Below are the records; collect from them each line containing the string "facturación".

Before-and-after change records
-- -- --

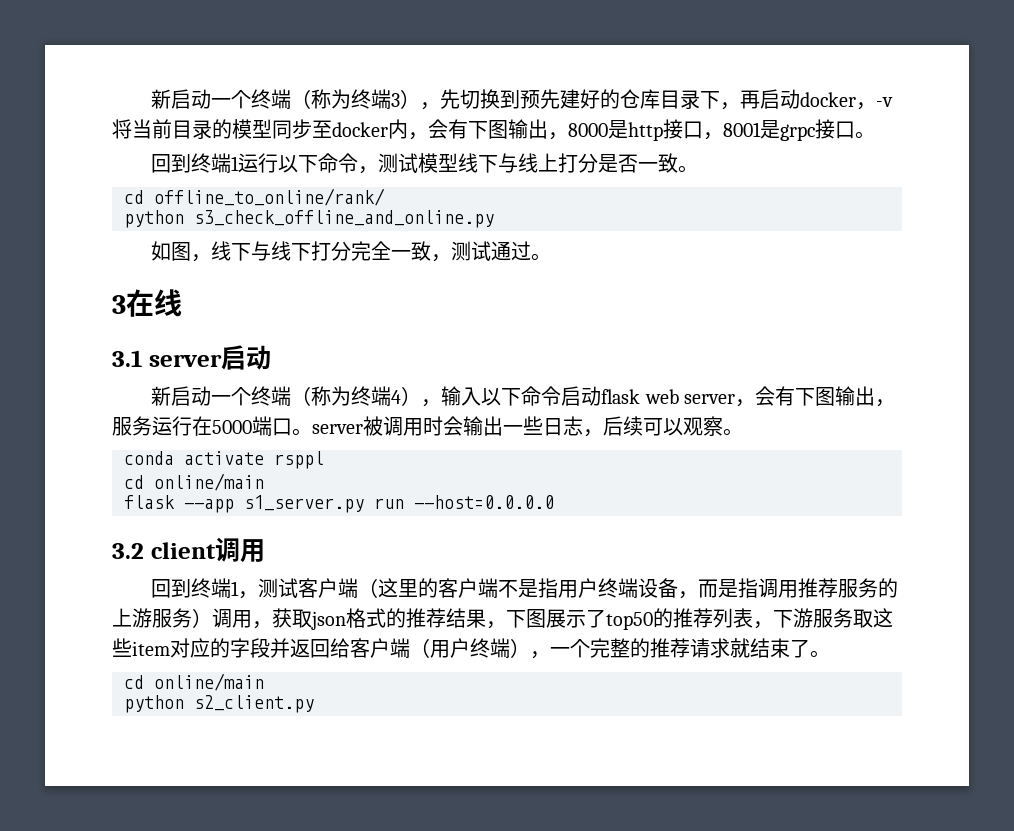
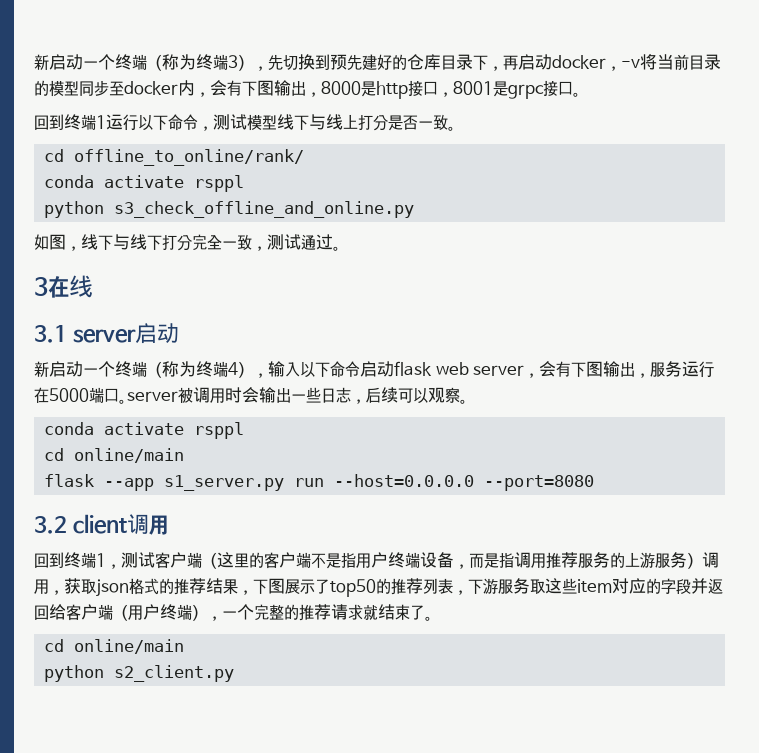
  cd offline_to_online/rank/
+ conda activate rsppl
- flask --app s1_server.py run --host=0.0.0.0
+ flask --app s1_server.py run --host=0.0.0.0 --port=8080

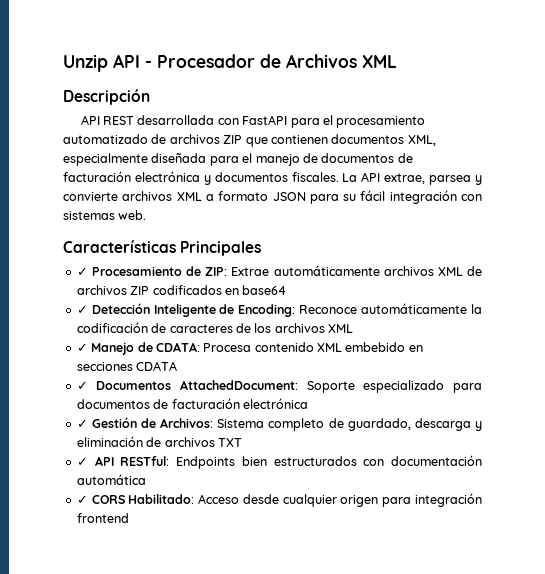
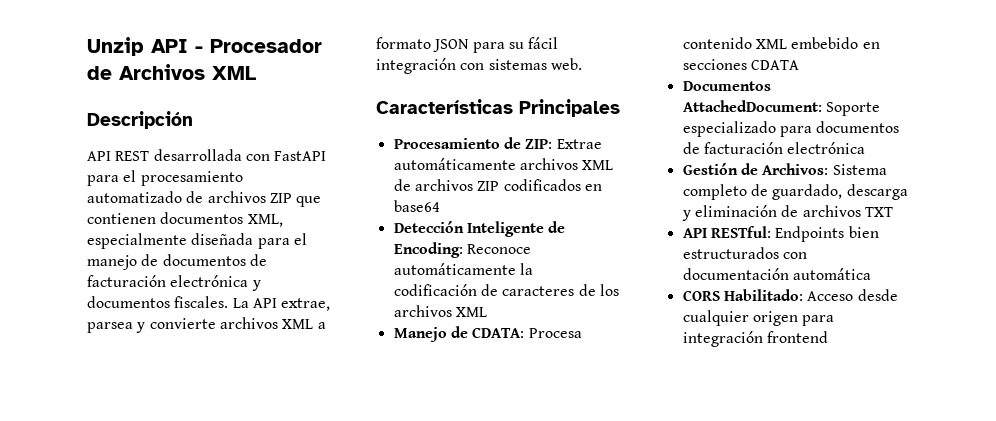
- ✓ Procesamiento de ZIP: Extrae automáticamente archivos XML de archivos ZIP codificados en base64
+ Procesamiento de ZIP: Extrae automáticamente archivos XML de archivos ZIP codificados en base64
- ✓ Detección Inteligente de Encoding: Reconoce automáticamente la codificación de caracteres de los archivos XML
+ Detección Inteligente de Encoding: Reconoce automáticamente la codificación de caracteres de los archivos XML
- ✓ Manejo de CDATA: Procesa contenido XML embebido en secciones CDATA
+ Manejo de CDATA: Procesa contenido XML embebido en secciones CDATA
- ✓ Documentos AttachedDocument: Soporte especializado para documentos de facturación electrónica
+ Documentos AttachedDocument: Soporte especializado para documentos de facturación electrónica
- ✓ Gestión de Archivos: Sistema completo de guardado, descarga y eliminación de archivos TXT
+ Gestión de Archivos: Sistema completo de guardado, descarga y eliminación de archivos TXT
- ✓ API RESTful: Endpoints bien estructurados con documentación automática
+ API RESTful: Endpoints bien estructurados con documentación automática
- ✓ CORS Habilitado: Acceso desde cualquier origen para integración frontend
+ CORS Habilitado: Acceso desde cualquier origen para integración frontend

-- -- --

Result for this task:
- ✓ Documentos AttachedDocument: Soporte especializado para documentos de facturación electrónica
+ Documentos AttachedDocument: Soporte especializado para documentos de facturación electrónica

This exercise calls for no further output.